Hacker News new | ask | show | jobs
by rendaw 52 days ago
How is this different from Terraform? Generally if something fails during a TF apply it saves the state of all the stuff that worked and just retries the thing that failed when you next run it. And reverting your TF stack and doing apply again should walk changes back.

There are specific things where that's not possible, and there are bugs, but it doesn't seem like what you said unless you meant that you just support a limited subset of resources that are known to be robust to reverts? But that's a fairly different claim.

1 comments

The main difference is granularity. Terraform runs a plan and applies it as a batch. If something fails, you re-run apply and it retries from the last saved state... but that state is per-resource, not per-API-call.

Alien tracks state at the individual API call level. A single resource creation might involve 5-10 API calls (create IAM role -> attach policy -> create function -> configure triggers -> set up DNS...). If it fails at step 7, it resumes from step 7. Terraform would retry the entire resource.
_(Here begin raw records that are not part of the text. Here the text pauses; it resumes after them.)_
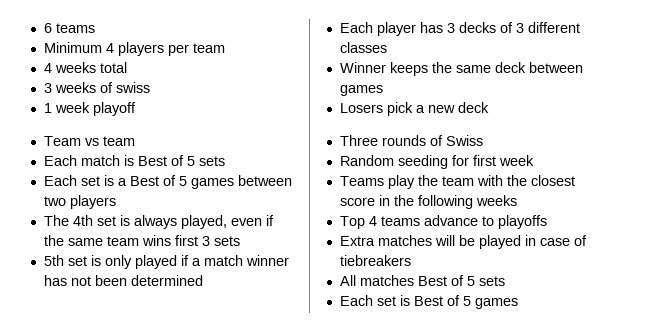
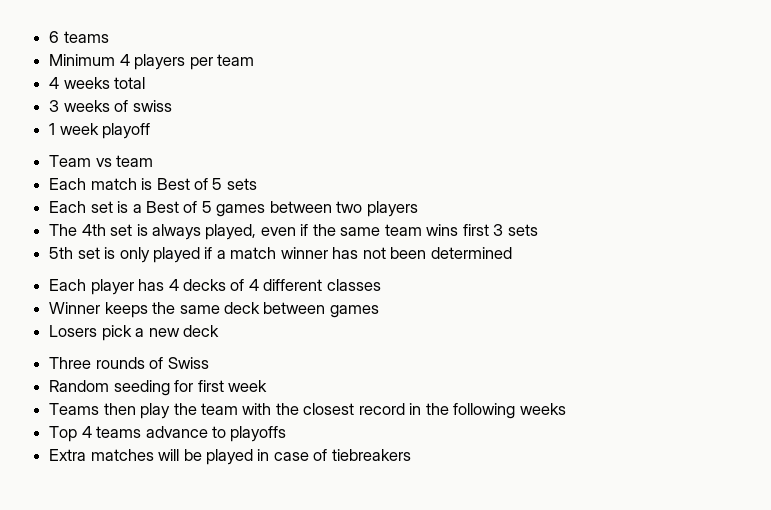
[446,23,455,33] 3 -> [168,279,179,291] 4
[515,23,524,33] 3 -> [248,279,259,291] 4
(384, 181) none -> [103,403,136,415] then
[339,197,375,206] score -> [358,403,405,415] record
[339,275,505,286] [339,295,518,309] // All matches Best of 5 sets // Each set is Best of 5 games -> (411, 455) none

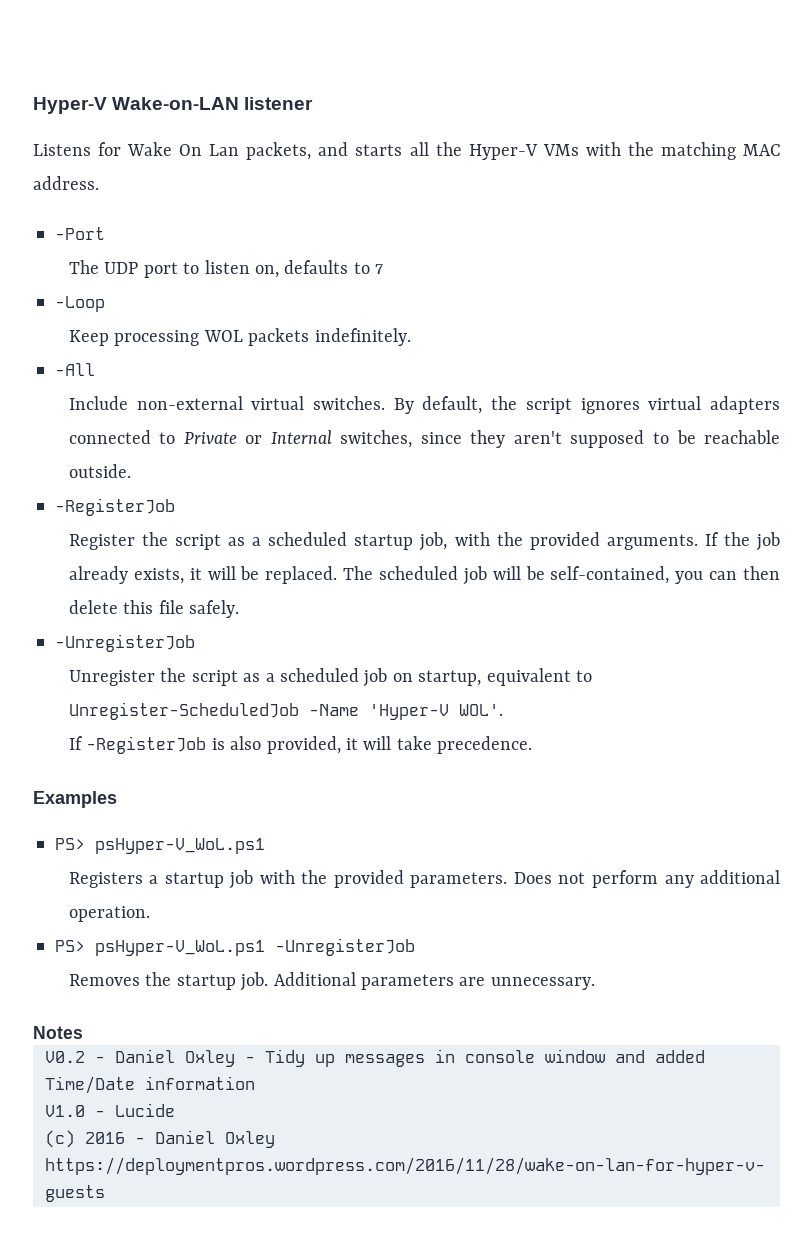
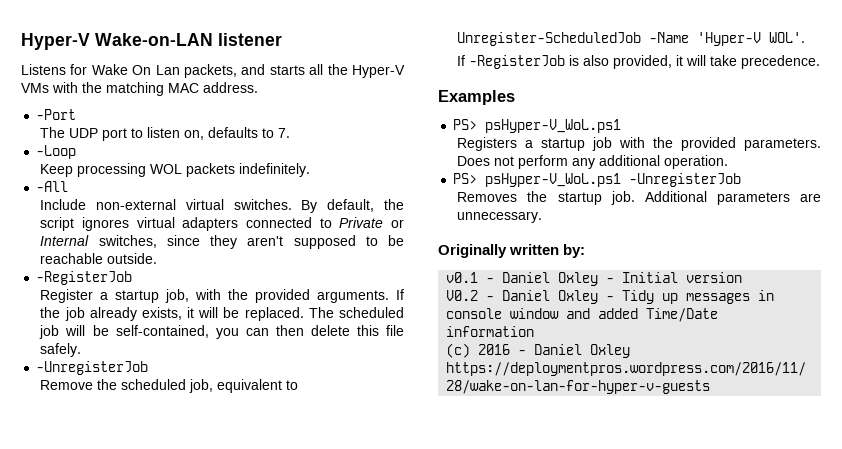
[375,264,384,274] 7 -> [278,128,291,138] 7.
[141,532,348,550] the script as a scheduled -> [100,292,109,300] a
[68,668,482,687] Unregister the script as a scheduled job on startup, -> [40,379,214,393] Remove the scheduled job,
[33,1026,83,1039] Notes -> [438,244,586,258] [446,272,743,286] Originally written by: // v0.1 - Daniel Oxley - Initial version
[45,1103,175,1117] // V1.0 - Lucide -> (535, 331) none

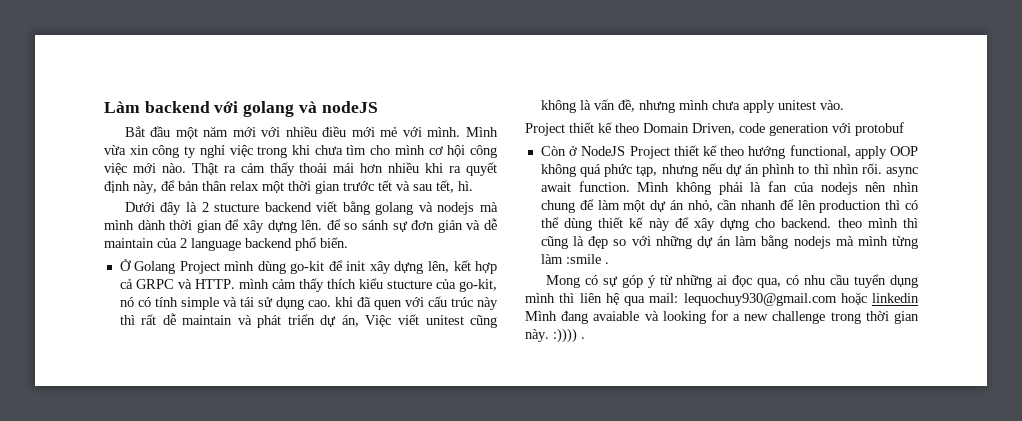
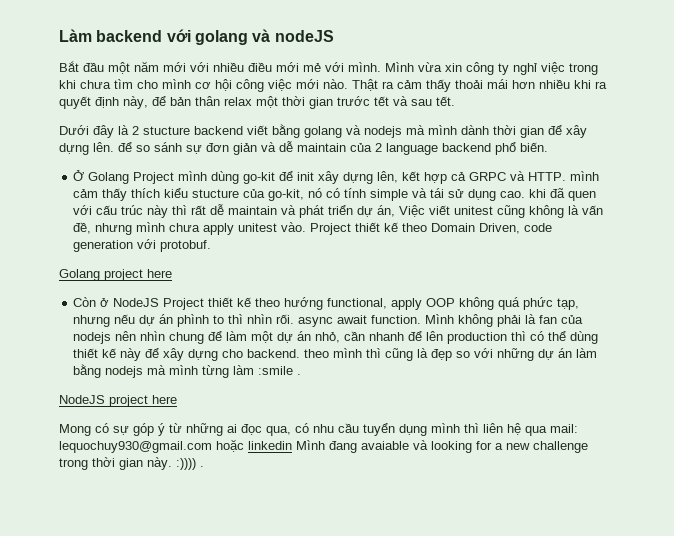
[436,180,473,193] tết, hì. -> [436,96,455,106] tết.
(844, 105) // -> (307, 227) none
[855,122,904,136] protobuf -> [160,240,212,252] [59,269,172,281] protobuf. // Golang project here
(609, 263) none -> [59,395,177,407] // NodeJS project here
The other difference is that Alien runs continuously, not as a one-shot apply. It's a long-running control plane that watches the environment, detects drift, and reconciles. Terraform assumes you run it, it converges, and then nothing changes until you run it again.

Speaking of granularity, I noticed that the 2 states of a resource seem to be:

> Frozen: Alien can only monitor it. Created once during setup, then Alien has no permissions to modify or delete it. > Live: Alien can manage it from your cloud. Push code updates, roll config changes, redeploy — without the customer's involvement.

Is that really all? What about something like "Alien can run these 37 maintenance and debugging commands but cannot touch the firewall or modify routes or change any other access methods to internal resources"?

(I'm looking at https://www.alien.dev/docs/how-alien-works here.)